**What needs to be done:** Below are records with pictures. Reproduce exactly the lines from the line with "- Todas las" to the line with "Pedido encapsulado: Para", inclusive, and leave each picture out.

**Data:**
● ● ● ● ●

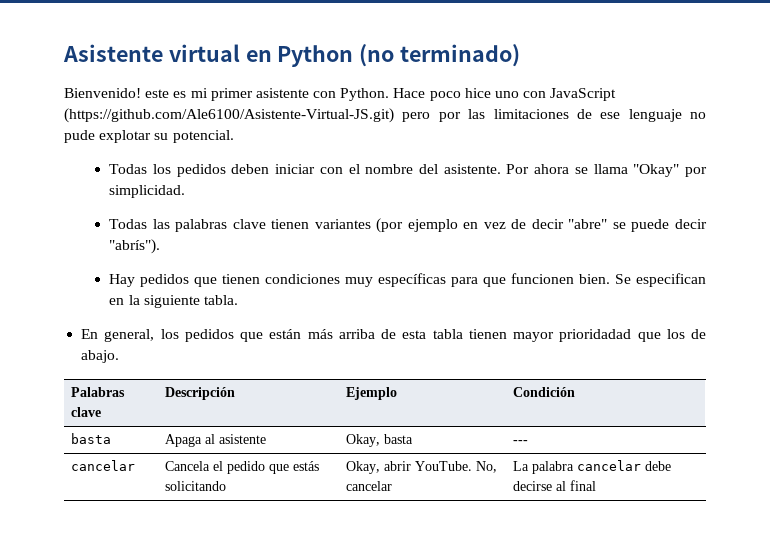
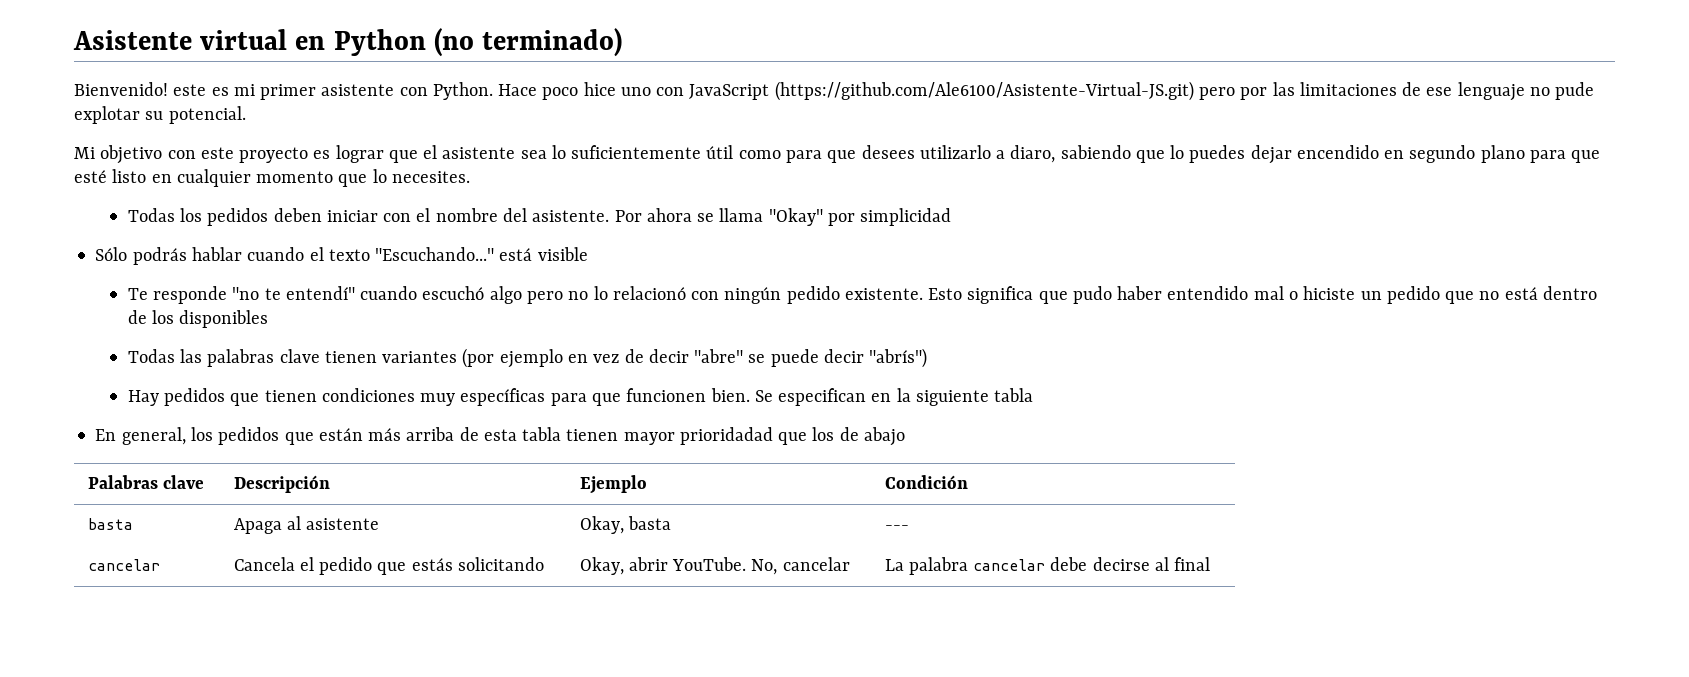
+ Mi objetivo con este proyecto es lograr que el asistente sea lo suficientemente útil como para que desees utilizarlo a diaro, sabiendo que lo puedes dejar encendido en segundo plano para que esté listo en cualquier momento que lo necesites.
- Por ahora se llama "Okay" por simplicidad.
+ Por ahora se llama "Okay" por simplicidad
+ Sólo podrás hablar cuando el texto "Escuchando..." está visible
+ Te responde "no te entendí" cuando escuchó algo pero no lo relacionó con ningún pedido existente. Esto significa que pudo haber entendido mal o hiciste un pedido que no está dentro de los disponibles
- Todas las palabras clave tienen variantes (por ejemplo en vez de decir "abre" se puede decir "abrís").
+ Todas las palabras clave tienen variantes (por ejemplo en vez de decir "abre" se puede decir "abrís")
- Se especifican en la siguiente tabla.
+ Se especifican en la siguiente tabla
- En general, los pedidos que están más arriba de esta tabla tienen mayor prioridadad que los de abajo.
+ En general, los pedidos que están más arriba de esta tabla tienen mayor prioridadad que los de abajo

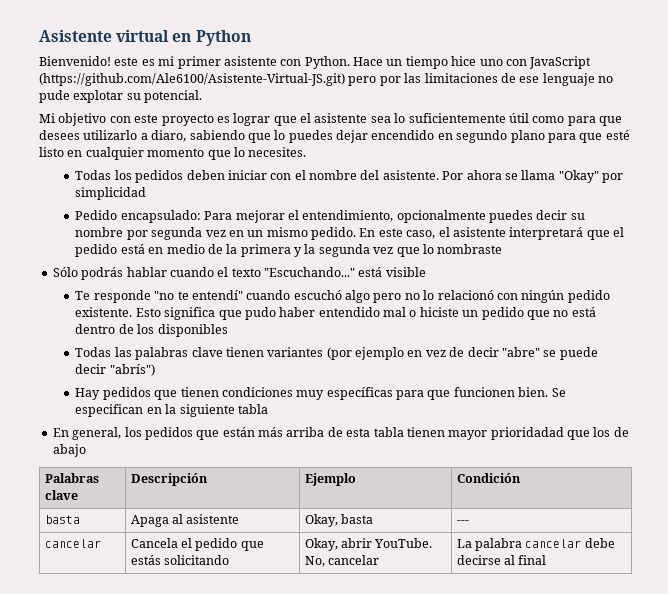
- Asistente virtual en Python (no terminado)
+ Asistente virtual en Python
- Hace poco hice uno con JavaScript (https://github.com/Ale6100/Asistente-Virtual-JS.git) pero por las limitaciones de ese lenguaje no pude explotar su potencial.
+ Hace un tiempo hice uno con JavaScript (https://github.com/Ale6100/Asistente-Virtual-JS.git) pero por las limitaciones de ese lenguaje no pude explotar su potencial.
+ Pedido encapsulado: Para mejorar el entendimiento, opcionalmente puedes decir su nombre por segunda vez en un mismo pedido. En este caso, el asistente interpretará que el pedido está en medio de la primera y la segunda vez que lo nombraste

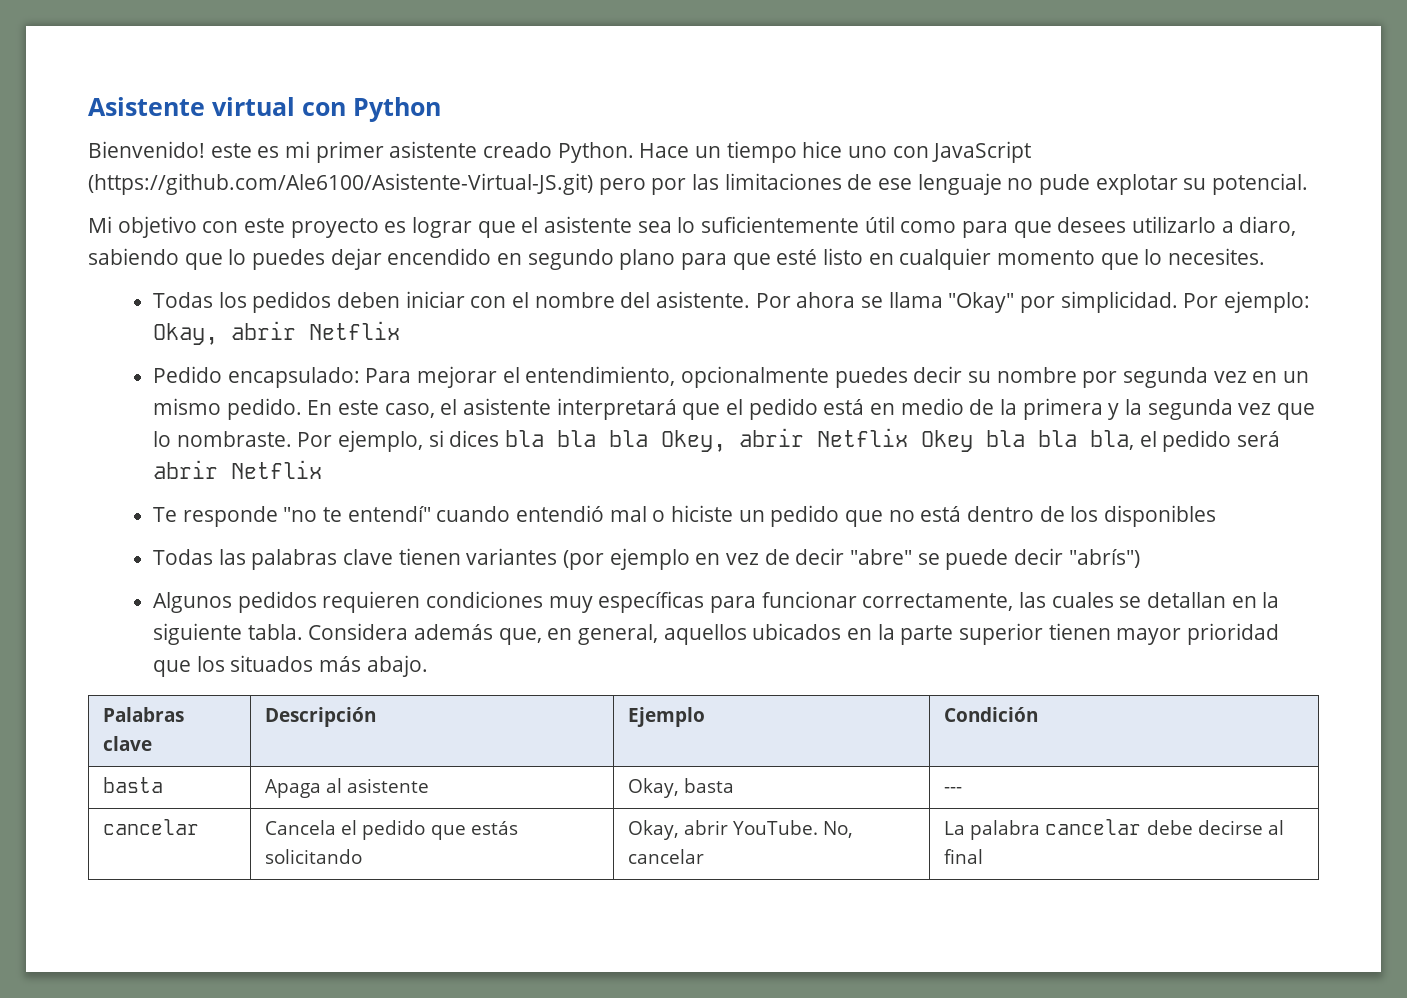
- Asistente virtual en Python
+ Asistente virtual con Python
- Bienvenido! este es mi primer asistente con Python.
+ Bienvenido! este es mi primer asistente creado Python.
- Por ahora se llama "Okay" por simplicidad
+ Por ahora se llama "Okay" por simplicidad. Por ejemplo: Okay, abrir Netflix
- En este caso, el asistente interpretará que el pedido está en medio de la primera y la segunda vez que lo nombraste
- Sólo podrás hablar cuando el texto "Escuchando..." está visible
+ En este caso, el asistente interpretará que el pedido está en medio de la primera y la segunda vez que lo nombraste. Por ejemplo, si dices bla bla bla Okey, abrir Netflix Okey bla bla bla, el pedido será abrir Netflix
- Te responde "no te entendí" cuando escuchó algo pero no lo relacionó con ningún pedido existente. Esto significa que pudo haber entendido mal o hiciste un pedido que no está dentro de los disponibles
+ Te responde "no te entendí" cuando entendió mal o hiciste un pedido que no está dentro de los disponibles
- Hay pedidos que tienen condiciones muy específicas para que funcionen bien. Se especifican en la siguiente tabla
- En general, los pedidos que están más arriba de esta tabla tienen mayor prioridadad que los de abajo
+ Algunos pedidos requieren condiciones muy específicas para funcionar correctamente, las cuales se detallan en la siguiente tabla. Considera además que, en general, aquellos ubicados en la parte superior tienen mayor prioridad que los situados más abajo.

● ● ● ● ●

**Task response:**
- Todas las palabras clave tienen variantes (por ejemplo en vez de decir "abre" se puede decir "abrís").
+ Todas las palabras clave tienen variantes (por ejemplo en vez de decir "abre" se puede decir "abrís")
- Se especifican en la siguiente tabla.
+ Se especifican en la siguiente tabla
- En general, los pedidos que están más arriba de esta tabla tienen mayor prioridadad que los de abajo.
+ En general, los pedidos que están más arriba de esta tabla tienen mayor prioridadad que los de abajo

- Asistente virtual en Python (no terminado)
+ Asistente virtual en Python
- Hace poco hice uno con JavaScript (https://github.com/Ale6100/Asistente-Virtual-JS.git) pero por las limitaciones de ese lenguaje no pude explotar su potencial.
+ Hace un tiempo hice uno con JavaScript (https://github.com/Ale6100/Asistente-Virtual-JS.git) pero por las limitaciones de ese lenguaje no pude explotar su potencial.
+ Pedido encapsulado: Para mejorar el entendimiento, opcionalmente puedes decir su nombre por segunda vez en un mismo pedido. En este caso, el asistente interpretará que el pedido está en medio de la primera y la segunda vez que lo nombraste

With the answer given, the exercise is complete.